* [PATCH 1/3] nvme-rdma: Avoid preallocating big SGL for data
2019-11-24 16:38 [PATCH 0/3] nvme: Avoid preallocating big SGL for data Israel Rukshin
@ 2019-11-24 16:38 ` Israel Rukshin
2019-11-26 16:53 ` Christoph Hellwig
2019-11-24 16:38 ` [PATCH 2/3] nvme-fc: " Israel Rukshin
2019-11-24 16:38 ` [PATCH 3/3] nvmet-loop: " Israel Rukshin
2 siblings, 1 reply; 9+ messages in thread
From: Israel Rukshin @ 2019-11-24 16:38 UTC (permalink / raw)
To: Linux-nvme, Sagi Grimberg, Christoph Hellwig, James Smart, Keith Busch
Cc: Israel Rukshin, Max Gurtovoy
nvme_rdma_alloc_tagset() preallocates a big buffer for the IO SGL based
on SG_CHUNK_SIZE.
Modern DMA engines are often capable of dealing with very big segments so
the SG_CHUNK_SIZE is often too big. SG_CHUNK_SIZE results in a static 4KB
SGL allocation per command.
If a controller has lots of deep queues, preallocation for the sg list can
consume substantial amounts of memory.
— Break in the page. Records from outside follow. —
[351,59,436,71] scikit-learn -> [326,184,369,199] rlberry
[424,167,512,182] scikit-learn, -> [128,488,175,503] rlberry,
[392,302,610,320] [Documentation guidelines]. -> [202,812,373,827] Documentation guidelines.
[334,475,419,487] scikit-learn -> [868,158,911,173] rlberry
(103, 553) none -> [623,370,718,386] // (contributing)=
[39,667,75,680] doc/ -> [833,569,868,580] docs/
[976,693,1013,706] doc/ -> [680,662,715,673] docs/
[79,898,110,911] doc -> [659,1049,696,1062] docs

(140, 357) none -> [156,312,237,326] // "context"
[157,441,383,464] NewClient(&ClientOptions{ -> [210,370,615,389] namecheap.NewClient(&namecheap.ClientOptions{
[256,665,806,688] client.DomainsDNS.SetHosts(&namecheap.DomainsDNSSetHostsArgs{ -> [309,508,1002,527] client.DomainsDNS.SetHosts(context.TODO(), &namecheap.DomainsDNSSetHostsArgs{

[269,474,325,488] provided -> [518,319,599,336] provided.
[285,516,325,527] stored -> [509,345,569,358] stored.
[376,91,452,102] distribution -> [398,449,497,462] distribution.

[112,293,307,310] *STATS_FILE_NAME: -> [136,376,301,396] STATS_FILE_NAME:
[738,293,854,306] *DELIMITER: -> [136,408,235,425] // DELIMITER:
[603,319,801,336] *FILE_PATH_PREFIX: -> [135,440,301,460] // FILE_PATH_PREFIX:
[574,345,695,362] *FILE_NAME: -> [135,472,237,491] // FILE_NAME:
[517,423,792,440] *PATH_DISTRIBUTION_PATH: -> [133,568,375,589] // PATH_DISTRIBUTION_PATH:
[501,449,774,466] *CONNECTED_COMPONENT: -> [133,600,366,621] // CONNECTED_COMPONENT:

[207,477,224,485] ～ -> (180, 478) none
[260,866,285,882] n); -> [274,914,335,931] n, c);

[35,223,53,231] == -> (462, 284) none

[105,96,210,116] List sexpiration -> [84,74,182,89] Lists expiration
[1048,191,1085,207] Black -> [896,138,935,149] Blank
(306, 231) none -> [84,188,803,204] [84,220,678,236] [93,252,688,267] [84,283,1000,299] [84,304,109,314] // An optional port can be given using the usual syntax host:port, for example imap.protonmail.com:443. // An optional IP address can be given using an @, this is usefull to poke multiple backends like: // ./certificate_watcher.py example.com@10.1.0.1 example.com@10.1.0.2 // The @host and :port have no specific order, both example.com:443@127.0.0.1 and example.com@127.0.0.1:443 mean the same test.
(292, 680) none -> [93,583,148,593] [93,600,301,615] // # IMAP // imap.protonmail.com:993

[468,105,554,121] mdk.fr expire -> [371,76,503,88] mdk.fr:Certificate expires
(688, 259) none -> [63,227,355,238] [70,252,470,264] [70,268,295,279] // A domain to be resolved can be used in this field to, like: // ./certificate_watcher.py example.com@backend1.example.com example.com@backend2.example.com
For nvme-rdma, nr_hw_queues can be
128 and each queue's depth 128. This means the resulting preallocation
for the data SGL is 128*128*4K = 64MB per controller.
Switch to runtime allocation for SGL for lists longer than 2 entries. This
is the approach used by NVMe PCI so it should be reasonable for NVMeOF as
well. Runtime SGL allocation has always been the case for the legacy I/O
path so this is nothing new.
The preallocated small SGL depends on SG_CHAIN so if the ARCH doesn't
support SG_CHAIN, use only runtime allocation for the SGL.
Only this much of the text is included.